The modeler's perspective on things

So we have to look at the problem from modeling perspective. In this perspective it is mostly irrelevant how the mathematics work. As long as it provides the modeler with a system that yields with a understandable toolset to do his work everything is as it should be.

It is frequently beneficial to describe things such as physical objects (creatures, mechanisms etc.), forces or any number of other things independent of each other. Either because it's easier to think in one orientation or just simply because you want to move/rotate/scale objects out of convenience.

In practice you want at minimum that the camera is separated from the rest of the objects. While in more complex cases you want to have a more rich system. For example a bug is walking straight ahead on a straw. For practical reasons it would be neat if the bug only move forward in relation to the straw while the straw sways in the wind in relation to the world and the camera is independent of the straw. Similar modeling cases happen a lot, in human hands, robotics, car simulations, Finite object modeling etc.

Computational perspective

The rendering and other functions need to be able to transform elements from these modeling hierarchies to each other. For example you need to know the point location in camera space to render. Preferably all this space transform happens automatically. For this purpose the modeler tells your application how the modeling elements are structured in relation to each other, a hierarchy, for modeler's benefit.

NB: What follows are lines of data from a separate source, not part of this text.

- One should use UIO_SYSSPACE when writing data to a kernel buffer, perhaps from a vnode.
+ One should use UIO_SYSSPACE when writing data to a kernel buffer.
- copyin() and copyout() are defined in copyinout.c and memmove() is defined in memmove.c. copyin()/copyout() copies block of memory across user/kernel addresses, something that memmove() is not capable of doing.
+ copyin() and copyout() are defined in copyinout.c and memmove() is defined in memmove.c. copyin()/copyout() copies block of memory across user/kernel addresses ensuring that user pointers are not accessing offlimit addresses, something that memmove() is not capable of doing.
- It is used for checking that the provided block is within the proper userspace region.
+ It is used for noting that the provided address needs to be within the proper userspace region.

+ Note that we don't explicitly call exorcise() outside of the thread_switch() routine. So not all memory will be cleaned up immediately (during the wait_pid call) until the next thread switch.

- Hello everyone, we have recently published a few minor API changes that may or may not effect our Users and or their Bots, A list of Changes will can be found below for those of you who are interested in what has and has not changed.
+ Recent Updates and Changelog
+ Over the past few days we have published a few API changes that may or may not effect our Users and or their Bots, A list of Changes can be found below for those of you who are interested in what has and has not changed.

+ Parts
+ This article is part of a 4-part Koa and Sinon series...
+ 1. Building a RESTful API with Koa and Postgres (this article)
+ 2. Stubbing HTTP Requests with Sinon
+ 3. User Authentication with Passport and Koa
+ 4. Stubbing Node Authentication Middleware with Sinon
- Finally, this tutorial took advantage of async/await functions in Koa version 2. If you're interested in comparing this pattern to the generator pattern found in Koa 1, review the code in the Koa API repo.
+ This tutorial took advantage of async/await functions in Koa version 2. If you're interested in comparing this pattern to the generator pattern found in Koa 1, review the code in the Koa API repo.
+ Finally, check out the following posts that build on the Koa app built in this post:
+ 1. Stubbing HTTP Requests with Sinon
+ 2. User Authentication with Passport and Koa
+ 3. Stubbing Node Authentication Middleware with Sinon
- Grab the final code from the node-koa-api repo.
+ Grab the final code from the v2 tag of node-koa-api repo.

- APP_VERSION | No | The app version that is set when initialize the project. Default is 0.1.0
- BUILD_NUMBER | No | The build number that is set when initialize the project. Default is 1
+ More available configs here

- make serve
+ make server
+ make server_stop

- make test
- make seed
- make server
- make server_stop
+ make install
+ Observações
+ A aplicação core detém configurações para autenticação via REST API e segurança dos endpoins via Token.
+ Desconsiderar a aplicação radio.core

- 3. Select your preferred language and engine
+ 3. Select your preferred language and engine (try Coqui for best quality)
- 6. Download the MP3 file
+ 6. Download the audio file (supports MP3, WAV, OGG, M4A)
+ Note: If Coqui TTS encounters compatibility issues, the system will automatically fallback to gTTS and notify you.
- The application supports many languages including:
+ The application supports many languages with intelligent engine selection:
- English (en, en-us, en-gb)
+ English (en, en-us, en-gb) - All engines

Although this could be done in any number of ways it is commonly done with a tree structure, much like a filesystem with much the same effect. Each level stores in addition to tree information a affine matrix that describes the transform to its predecessor in the hierarchy. Mainly because this takes care of two core issues. The tree structure is easy to traverse and find the path to any other part. The matrices solve the problem of needing to do a lot of work transforming form a transform from one hierarchy space to another.

So the user provides a tree where each object describes the transform required to transform the object to the coordinates of the object it is described in relation to, the parent. This parent in turn in turn describes the transform to its parent all the way to the world. Since all objects share one common ancestor, world, we can easily traverse the tree to find a transform path from any one coordinate system to another coordinate system.

Since linear transforms are invertible, we do not need to store a description separately for moving in the opposite direction, away from world towards the children/leaves of the tree structure. All we need to do is to invert the matrix. This is almost always needed as it's practical to describe camera as a separate object under the world, there is no reason to describe the cameras transform from world to camera just treat it like any other object.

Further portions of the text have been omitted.